The CMDv published the table below, containing a list of documents and deadlines for consultation.

Please note that the CMDv will update the list of available documents as and when appropriate.

As a reminder, the initial objectives of the Regulation (EU) 2019/6 should be taken into account when commenting on the Best Practice Guides. And here more specifically the objectives of reducing administrative burden, enhancing the functioning of the internal market, increasing availability and safeguarding public health, animal health, animal welfare and the environment.

These Best Practice Guides have been prepared by the CMDv to be used during the SPC harmonisation procedures by Reference Member States (RMS), Concerned Member States (CMS) as well as the marketing authorisation holders (MAH), in order to facilitate the SPC harmonisation procedure.

What are the Harmonisation Procedure phases?

The SPC harmonisation procedure for veterinary medicinal products (VMP) can be divided into three phases:

1. Selection phase; MAH as well as Member States (MS) can suggest products to be considered.
2.A Examination phase for the reference veterinary medicinal product; determination whether the acceptance criteria to be eligible for the harmonisation procedure have been met.
2.B National phase for updating the SPC of the reference veterinary medicinal product.
3.A Harmonisation of the SPCs of generic and hybrid veterinary medicinal products.
3.B National phase for updating the SPCs of the generic and hybrid veterinary medicinal products.

According to these procedures National Competent Authorities (NCA) as well as MAHs may propose harmonisation of the SPCs of Reference Veterinary Medicinal Products (RVMPs) for which a marketing authorisation has already been granted.

A number of criteria for the prioritisation of the SPC harmonisation have been identified.

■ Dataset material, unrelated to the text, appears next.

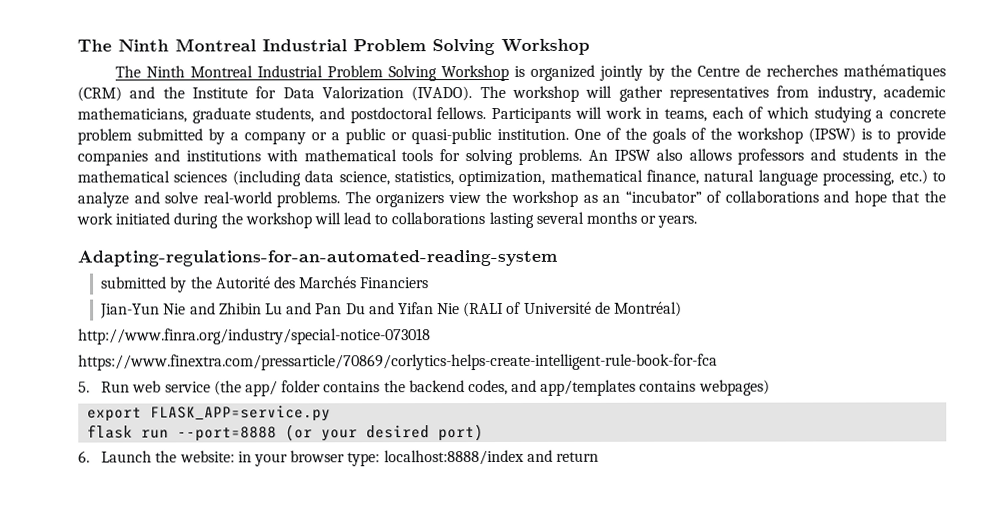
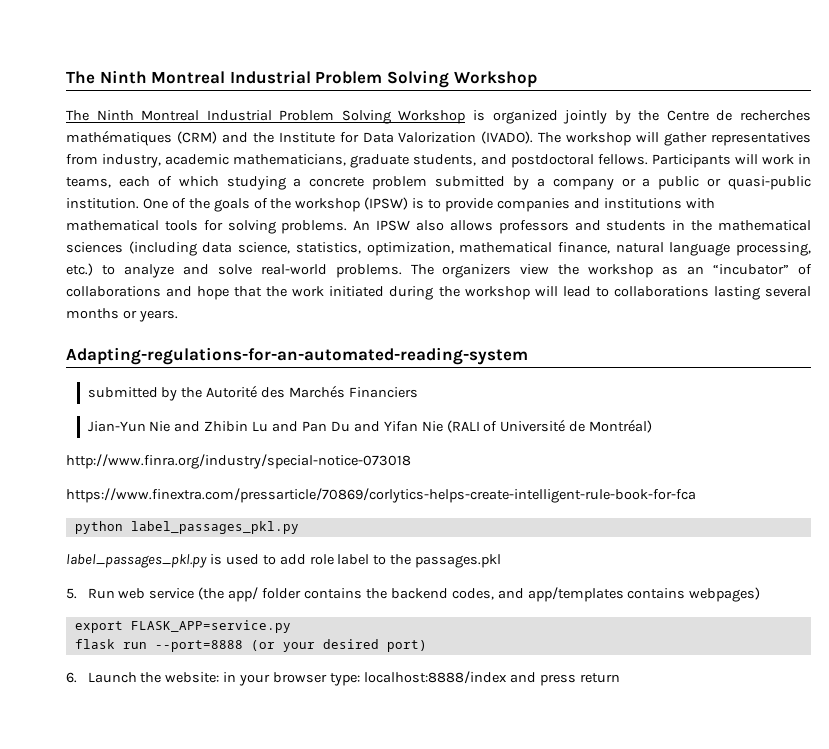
(718, 362) none -> [74,521,299,534] [66,554,502,568] // python label_passages_pkl.py // label_passages_pkl.py is used to add role label to the passages.pkl
(553, 455) none -> [539,674,576,686] press

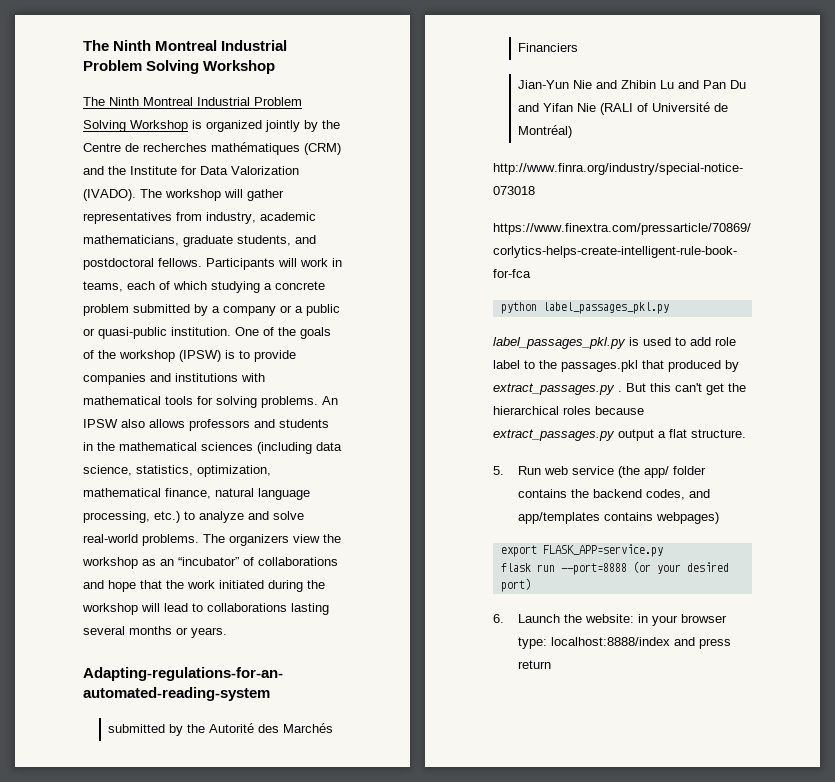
(502, 561) none -> [642,360,739,372] [493,383,746,395] [493,406,644,415] [493,429,746,441] that produced by extract_passages.py . But this can't get the hierarchical roles because extract_passages.py output a flat structure.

However, it is probably disappointing that taking resource limitations within the agency network into account combined with untried and untested procedures, it is estimated that during the first year of implementation only 5-6 veterinary products can be short listed.

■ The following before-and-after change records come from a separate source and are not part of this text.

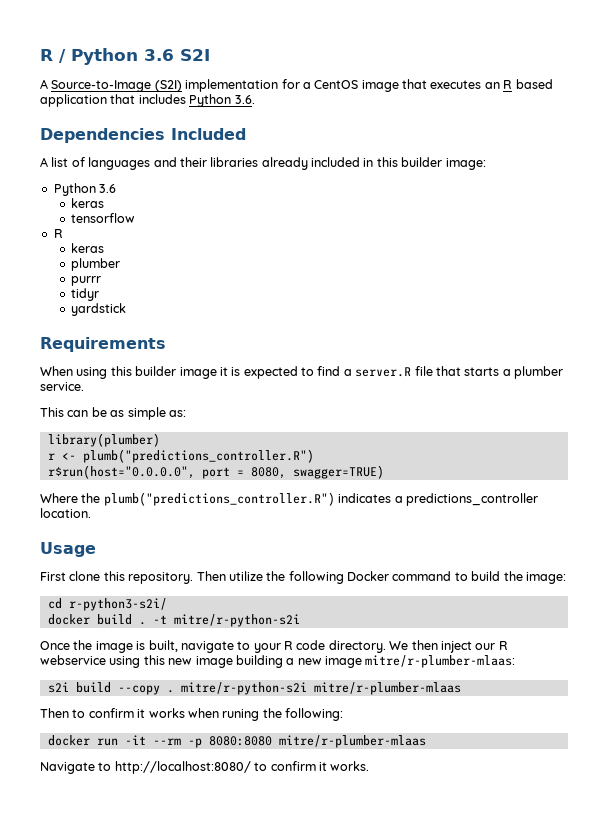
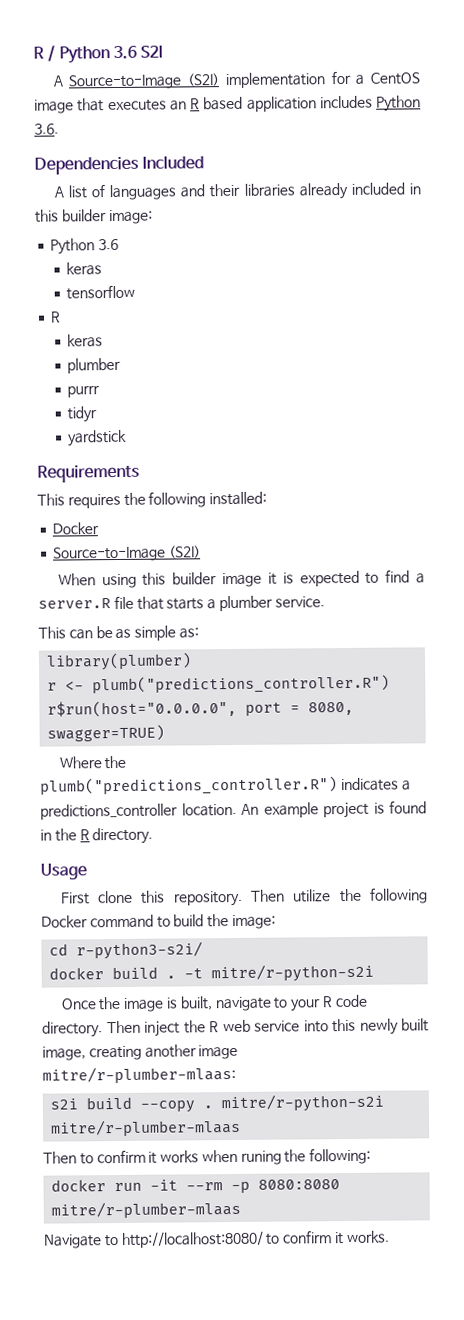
[110,94,136,104] that -> (317, 104) none
(166, 344) none -> [37,491,268,509] [52,522,100,535] [53,545,202,562] // This requires the following installed: // Docker // Source-to-Image (S2I)
(91, 513) none -> [241,800,427,819] [40,827,154,845] An example project is found in the R directory.
[389,640,508,653] [40,655,322,668] We then inject our R webservice using this new image building a new -> [106,1018,429,1037] [42,1044,197,1061] Then inject the R web service into this newly built image, creating another

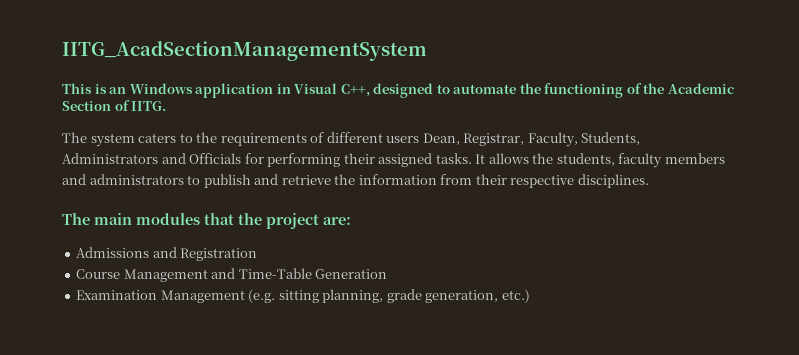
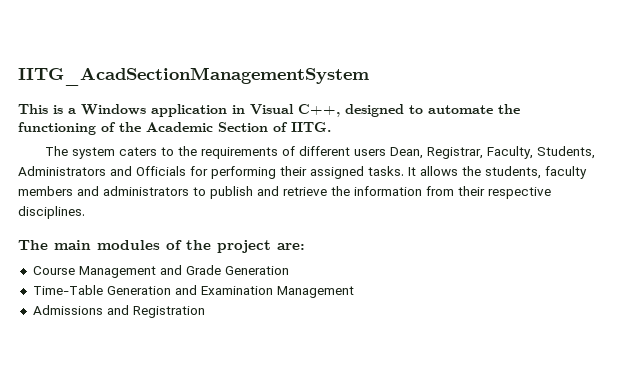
[109,87,127,94] an -> [68,108,76,114] a
[204,213,234,225] that -> [166,240,182,250] of
[76,247,258,261] [76,268,388,282] [76,289,530,303] Admissions and Registration // Course Management and Time-Table Generation // Examination Management (e.g. sitting planning, grade generation, etc.) -> [32,265,289,278] [32,285,354,298] [32,305,205,318] Course Management and Grade Generation // Time-Table Generation and Examination Management // Admissions and Registration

What is the impact of the SPC harmonisation on MAHs?

For products that are shortlisted by the CMDv, the CMDv working group on SPC harmonisation will first identify all MAHs with MA from the Union Product Database (UPD). VMPs should have the same active substance as those of the reference VMP. Targeted requests will be sent to MAHs concerned to provide information on the link between the MA of their product and the products identified on the CMDv shortlist.

For the reference VMPs listed in the CMDv shortlist for which the proposal for SPC harmonisation was not made by the MAH themselves, the MAH will be requested to provide the following information on their reference VMPs:

  • List of countries where the reference VMP is authorised;
  • Product name(s) and name and address of the MAH in all the countries where the reference VMP is authorised;
  • Type of marketing authorisation procedure in each of the MS where the reference VMP is authorised;
  • MRP number (if applicable);
  • MAH contact point for the SPC harmonisation (name, email and telephone number).

MSs might ask for additional information in case – for example – drug safety might be affected.

Comparative table to be submitted by the MAH

The CMDv provides further assistance (shown in the sample table below) to MAHs with regards to the information that should be provided in case the MAH (for each MS) makes a request to shortlist a reference VMP for the SPC harmonisation procedure.

Additional templates for requests are also provided. Users of the Samarind RMS solution have this information available at their fingertips, minimising time and effort spent to collect the right information from multiple sources accurately.

In summary

The Best Practice Guidance documents provide a good overview of the process to be adapted for the new SPC harmonisation procedure. Further details describe what MAH and NCA can expect and should provide. The provision of templates will simplify the process, but if you have a solution such as Samarind RMS, the information is already available at your fingertips.

Please keep in mind that the consultation deadline is 29/June/2021 if you wish to share your thoughts on the proposed SPC harmonisation guides.